Some recruitment strategies may interfere with the test. For example, the larger sibships provide more data to test the null hypothesis. Thus, considering that older sibships are usually larger, it can be proposed to recruit older patients. In addition such older sibships would be less subject to misclassification of younger sibs for diseases with delayed age-of-onset. However, these older sibships are less likely to actually have good data on environmental factors and their ability to perform further correlation studies are limited.

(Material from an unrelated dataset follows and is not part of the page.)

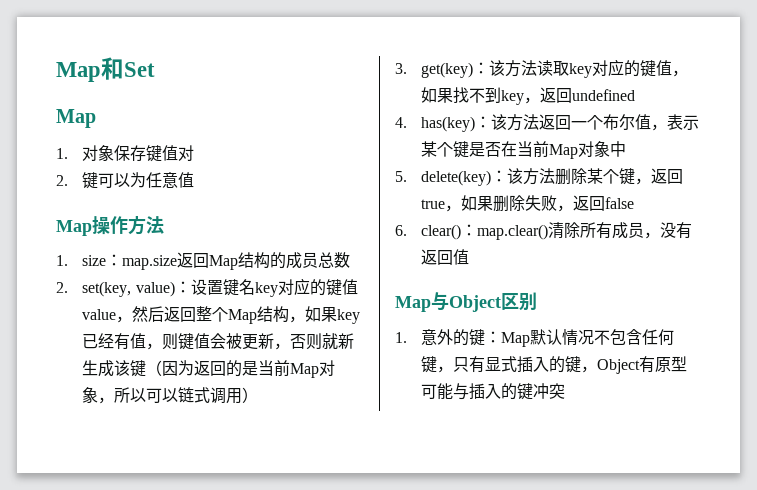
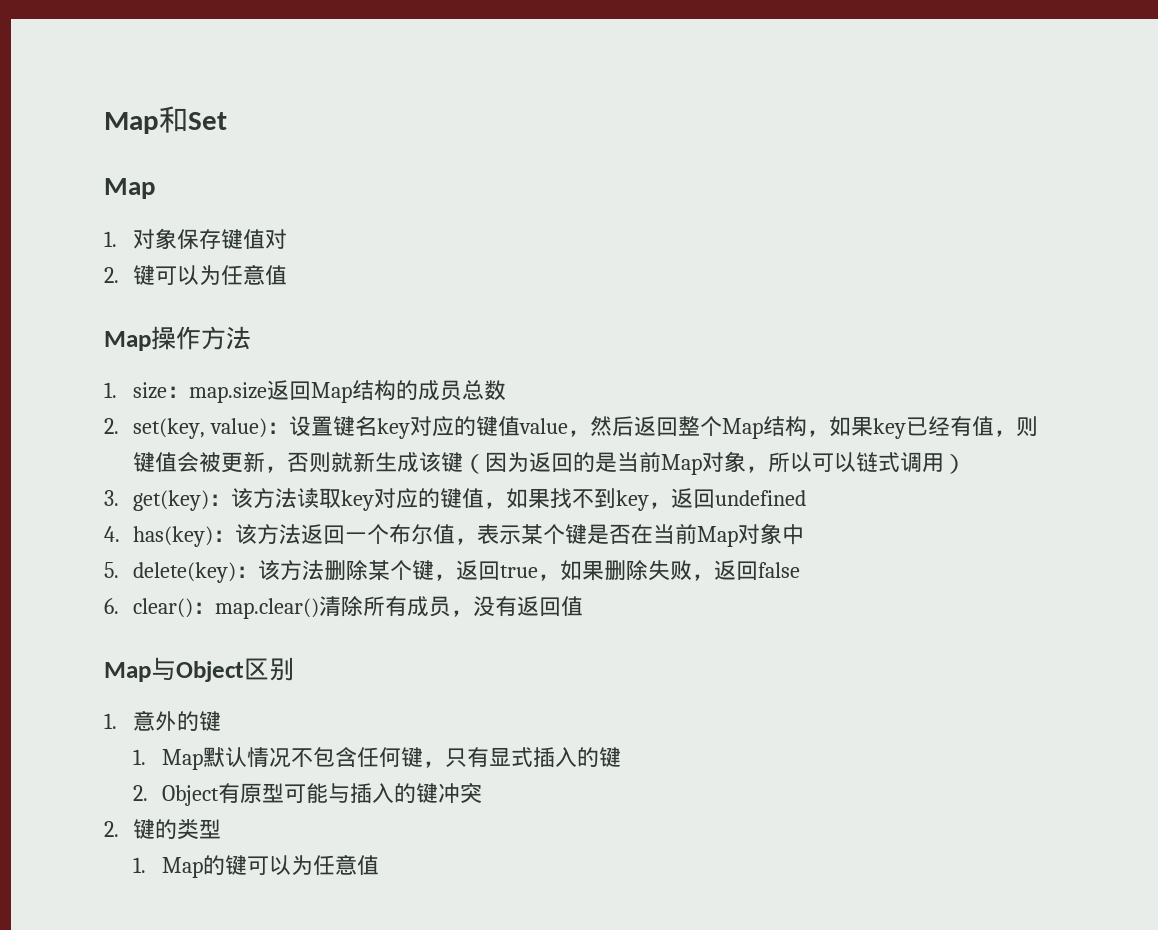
[485,331,502,343] ： -> [133,749,147,765] // 1.
[581,366,598,373] ， -> [133,785,149,801] // 2.
(566, 391) none -> [104,819,222,839] [133,854,380,878] // 2.键的类型 // 1. Map的键可以为任意值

As reported here, this test can be used in heterogeneous sets of families with various numbers of siblings, various proportions of affected siblings and whatever the familial predisposition to the disease. It is non-parametric and does not depend on the underlying model of the disease inheritance, including the number of susceptibility genes, the number of environmental factors and the interaction between them. If trivial biases (such as the effects of parental age or delayed age of onset) are discarded, it gives evidence for or against environmental risk exposure in families. It is easy to compute using a computer algebra system such as MapleR (see Annex). Altogether, these properties of the CAST statistic suggest that it can be applied to a large variety of familial traits for which multiplex family samples are available.